The treatment of bleeding related to VKA can be achieved by co-administering vitamin K with either FFP or PCC [30]. The treatment goal is to increase the concentration of vitamin K-dependent coagulation factors including factors II (FII), VII (FVII), IX (FIX), and X (FX) [30]. Vitamin K induces de novo synthesis of these factors in the liver; therefore, this treatment has a slow onset of action (4–6 h) and may be inadequate for acute haemorrhage treatment [30,31]. Plasma transfusion (FFP or thawed plasma) is commonly used to provide an immediate source of these factors, but to restore haemostatic levels, administration of a large volume is needed, which may lead to fluid overload [32].

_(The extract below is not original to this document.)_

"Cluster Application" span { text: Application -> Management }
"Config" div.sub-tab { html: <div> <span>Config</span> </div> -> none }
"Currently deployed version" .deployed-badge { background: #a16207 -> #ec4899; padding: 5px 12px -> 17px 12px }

PCC represents an alternative source of vitamin K-dependent coagulation factors; 3-factor PCC (3F-PCC) contains FII, FIX and FX whilst 4-factor PCC (4F-PCC) contains FII, FVII, FIX and FX, proteins C and S, and heparin [33]. The concentration of clotting factors in PCC is about 25 times higher than that in plasma, therefore, its administration reduces the risk of fluid overload [33]. The superiority of PCCs over plasma to treat VKA-associated bleeding was shown in several studies [34,35,36]. A meta-analysis of 13 studies comparing the use of PCCs and FFP for warfarin reversal showed that PCC was associated with a significant reduction in all-cause mortality [35]. PCC administration in comparison with FFP was also more likely to achieve normalisation of international normalised ratio (INR, odds ratio [OR] 10.80; 95% confidence interval [CI], 6.12–19.07) and the time to correction was shorter (mean difference −6.50 h; 95% CI, −9.75 to −3.24) [35]. Moreover, patients treated with PCC had a lower risk of TACO compared with FFP (OR 0.27; 95% CI, 0.13–0.58) and no significant difference in the risk of thromboembolism between patients receiving PCC or FFP was observed (OR 0.91; 95% CI, 0.44–1.89) [35]. A meta-analysis by Brekelman et al. showed that PCC was more effective than FFP in correcting INR in patients with bleeding complications within 1 h after administration (1.4–1.9 vs. 2.2–12, respectively) [34]. A recent meta-analysis including 17 studies with a total of 2606 participants reported similar findings [36]. Treatment with PCC in comparison with FFP decreased 90-day all-cause mortality, improved INR reversal and had a lower risk of adverse events [36].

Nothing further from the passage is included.